**PROBLEM DESCRIPTION:**
From the line containing "subtotal: 6718.00 -> 6708.50" onward, every line of the entries is to be set down exactly, the last line included.

----- DATASET RECORDS -----

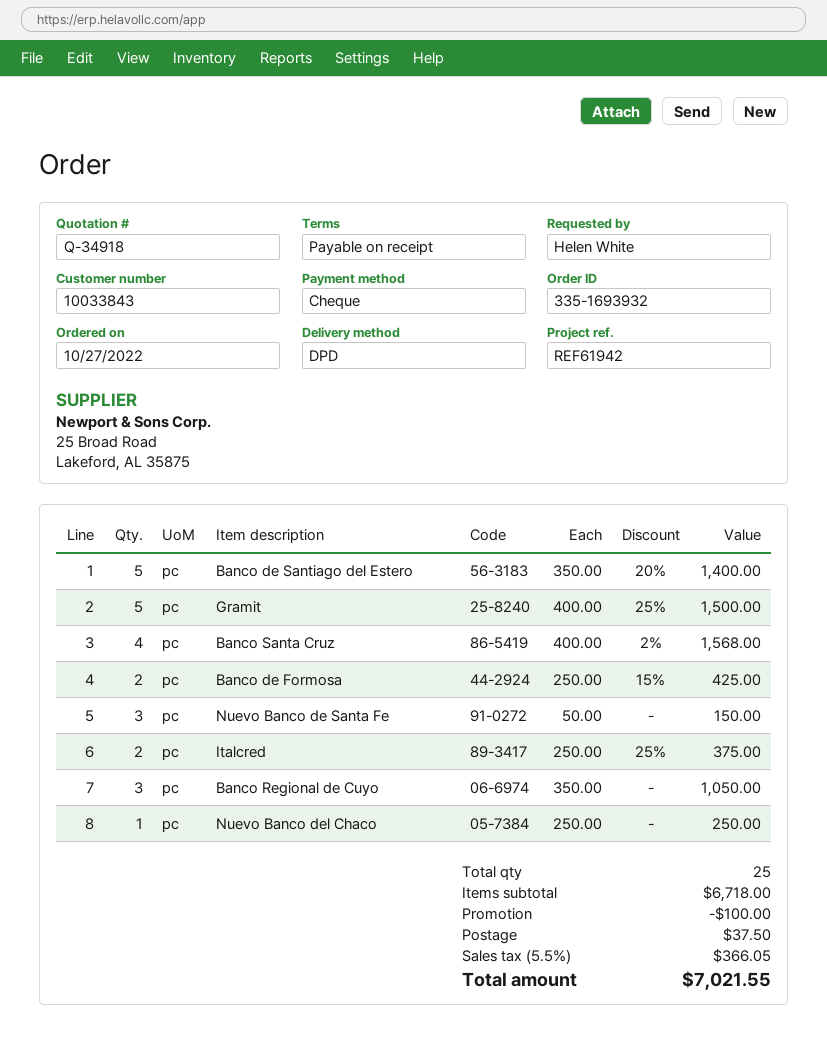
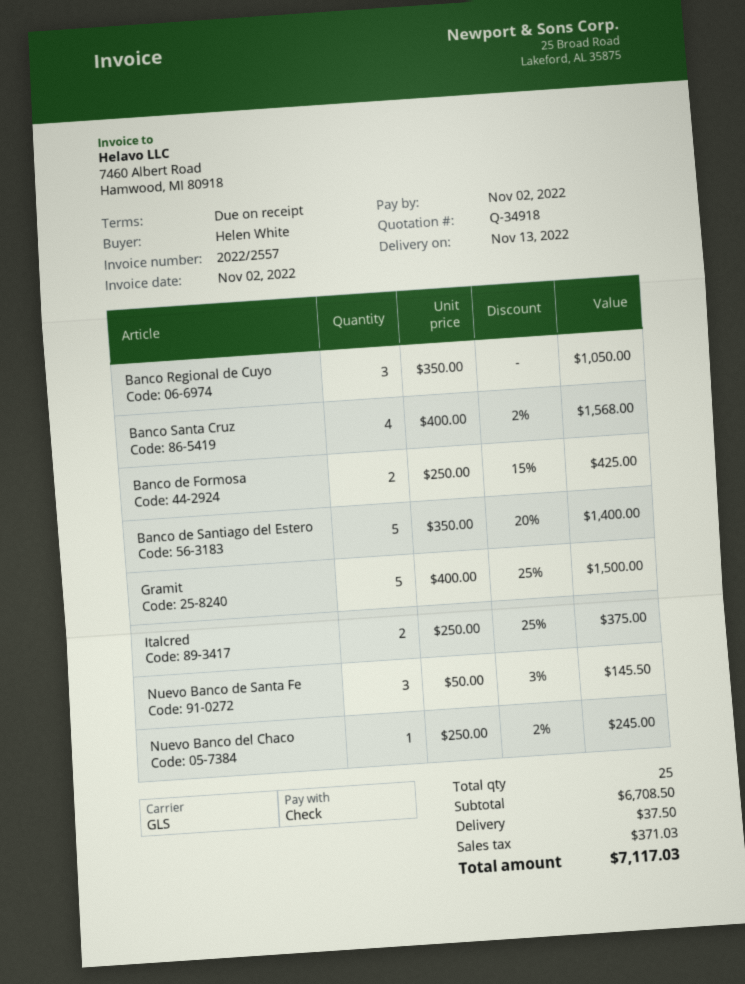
shipping method: DPD -> GLS
Nuevo Banco de Santa Fe: 3 x 50.00 = 150.00 -> 3 x 50.00 - 3% = 145.50
Nuevo Banco del Chaco: 1 x 250.00 = 250.00 -> 1 x 250.00 - 2% = 245.00
subtotal: 6718.00 -> 6708.50
discount: 100.00 -> none
tax: 366.05 -> 371.03
total: 7021.55 -> 7117.03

-----

**ANSWER TO THIS PROBLEM:**
subtotal: 6718.00 -> 6708.50
discount: 100.00 -> none
tax: 366.05 -> 371.03
total: 7021.55 -> 7117.03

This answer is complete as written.